The convergence of power electronics and the IoT has revolutionized modern smart grids and industrial automation by enabling real-time control, intelligent monitoring, and predictive analytics [1]. Traditional power electronic systems operated in isolated environments with minimal data exchange, but with the integration of IoT, these systems have evolved into interconnected networks capable of autonomous decision-making, adaptive energy management, and remote diagnostics [2-5]. The proliferation of IoT-enabled sensors, intelligent controllers, and edge computing technologies has significantly enhanced the efficiency, flexibility, and resilience of power electronic infrastructures [6]. The transition to IoT-driven power electronics introduces numerous challenges related to interoperability, cybersecurity risks, data privacy, and latency constraints, which must be systematically addressed to ensure sustainable and secure operations [7].

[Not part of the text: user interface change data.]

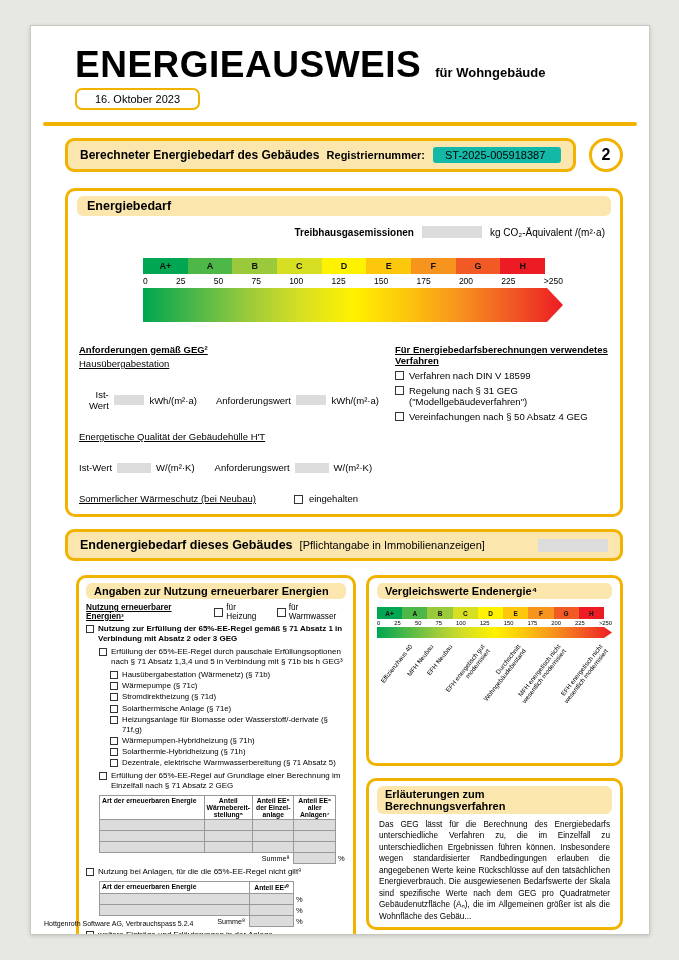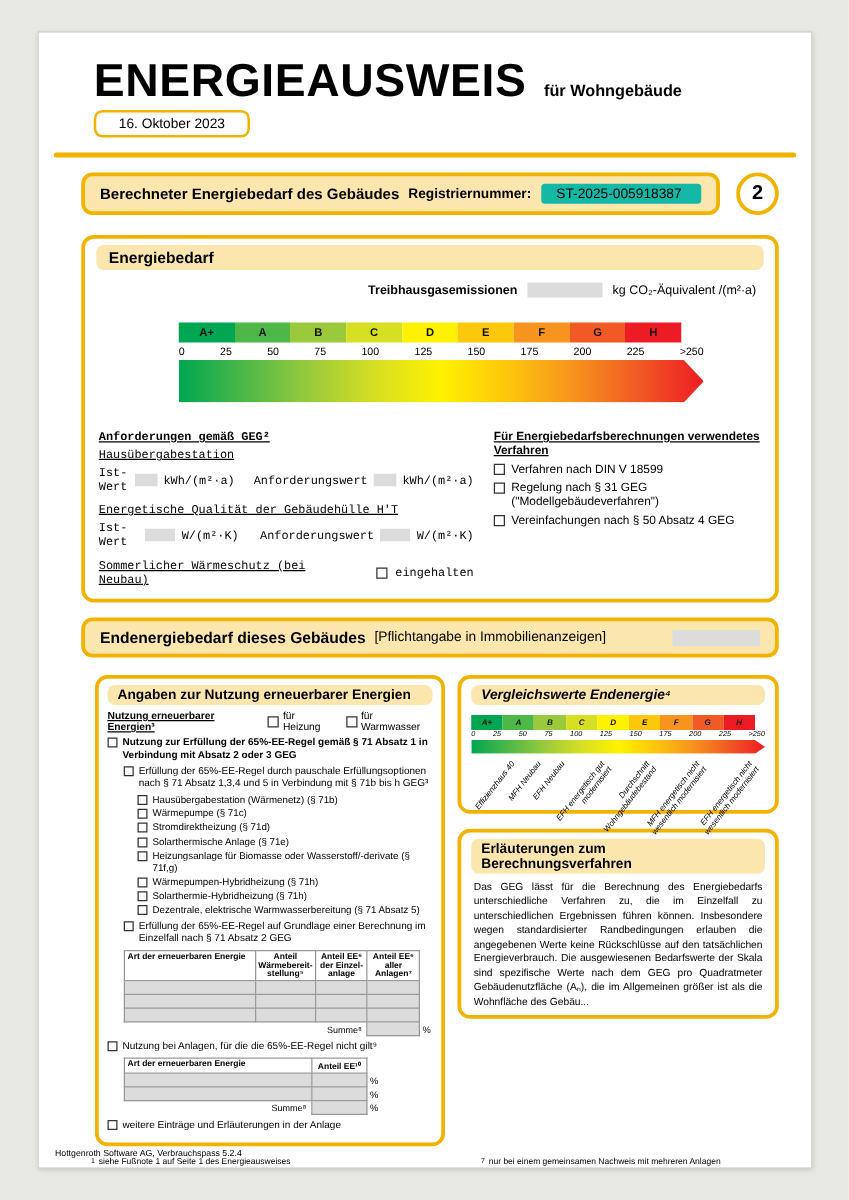--- a/index.html
+++ b/index.html
@@ -64,7 +64,7 @@
 
   
   .anf-cols { display: flex; gap: 16px; font-size: 9.5px; margin: 2px 2px 2px 2px; }
-  .anf-left { width: 300px; font-family: Liberation Mono, monospace; }
+  .anf-left { width: 300px; }
   .anf-right { flex: 1; }
   .val-row { display: flex; align-items: center; gap: 5px; margin: 4px 0; flex-wrap: nowrap; }
   .sp { width: 10px; }

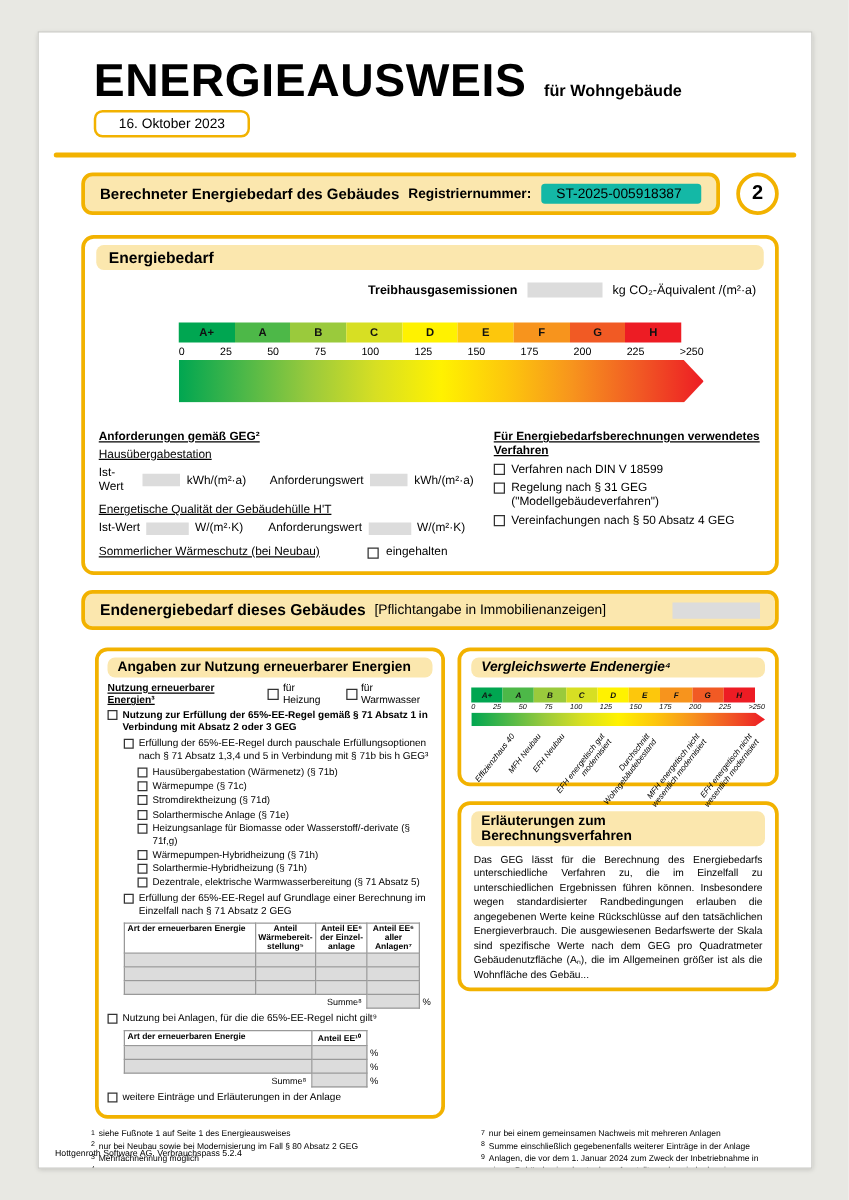--- a/index.html
+++ b/index.html
@@ -66,7 +66,7 @@
   .anf-cols { display: flex; gap: 16px; font-size: 9.5px; margin: 2px 2px 2px 2px; }
   .anf-left { width: 300px; }
   .anf-right { flex: 1; }
-  .val-row { display: flex; align-items: center; gap: 5px; margin: 4px 0; flex-wrap: nowrap; }
+  .val-row { display: flex; align-items: center; gap: 5px; margin: 20px 0; flex-wrap: nowrap; text-align: right; }
   .sp { width: 10px; }
   .mt6 { margin-top: 7px; } .mt3 { margin-top: 3px; }
   .cb-row { display: flex; gap: 5px; align-items: flex-start; margin: 4px 0; }

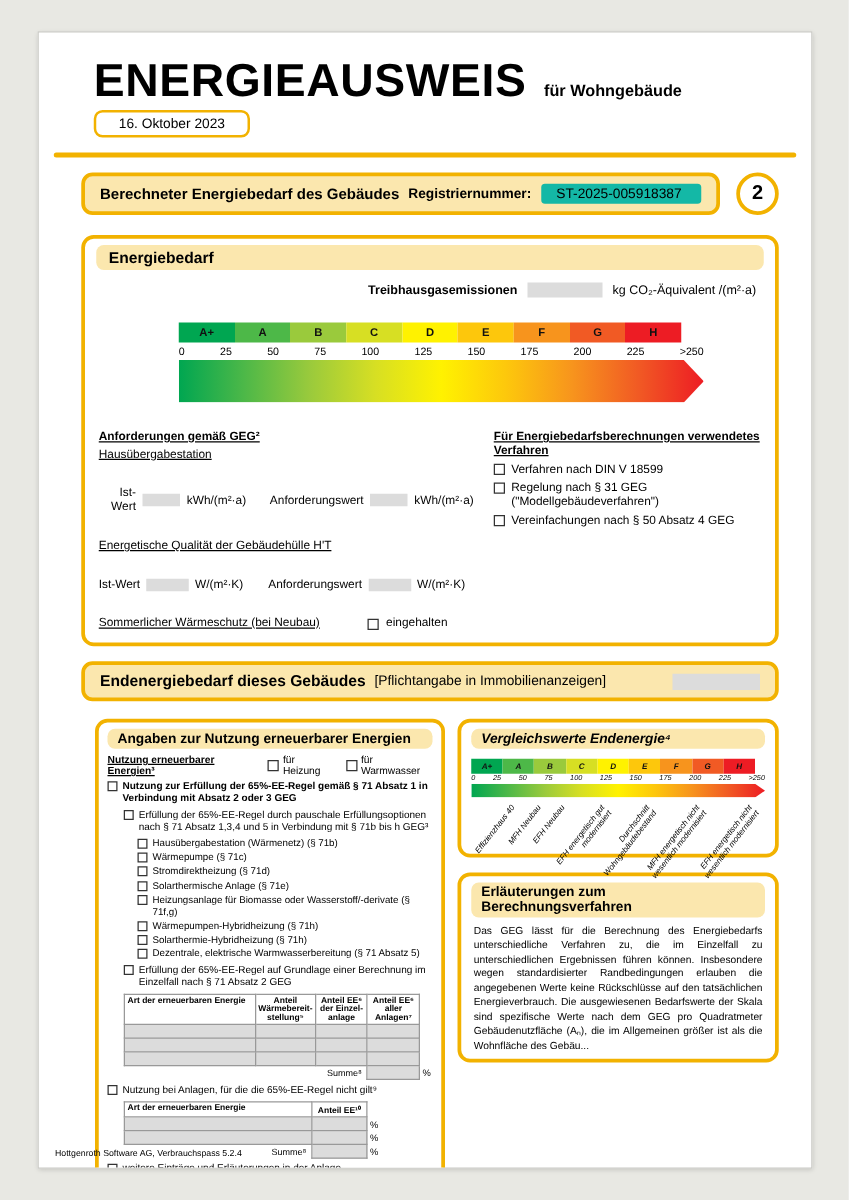--- a/index.html
+++ b/index.html
@@ -78,7 +78,7 @@
   .ee-box { width: 280px; flex: 0 0 280px; padding: 5px 7px 6px 7px; margin-left: 11px; }
   .ee-box .box-head, .vgl-box .box-head, .erl-box .box-head { font-size: 11px; padding: 2px 8px; }
   .right-col { flex: 1; display: flex; flex-direction: column; gap: 12px; }
-  .vgl-box { height: 111px; padding: 5px 8px; font-style: italic; }
+  .vgl-box { height: 191px; padding: 5px 8px; }
   .erl-box { height: 152px; padding: 5px 8px; overflow: hidden; }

One of the fundamental challenges in IoT-based power electronics was interoperability among diverse communication protocols and heterogeneous devices [8]. Power electronic systems operate in complex environments where multiple protocols, including MQTT, CoAP, OPC-UA, and DDS, facilitate data exchange across distributed networks. The lack of standardized frameworks for seamless communication between IoT-enabled power electronic devices leads to data silos, integration complexities, and inconsistent network performance [9,10]. To overcome these challenges, advanced solutions such as middleware-based interoperability, SDN, and AI-driven protocol optimization are being explored [11]. Ensuring reliable and secure data exchange among smart grids, industrial automation systems, and energy management platforms was crucial for maximizing the efficiency and scalability of IoT-integrated power electronics [12].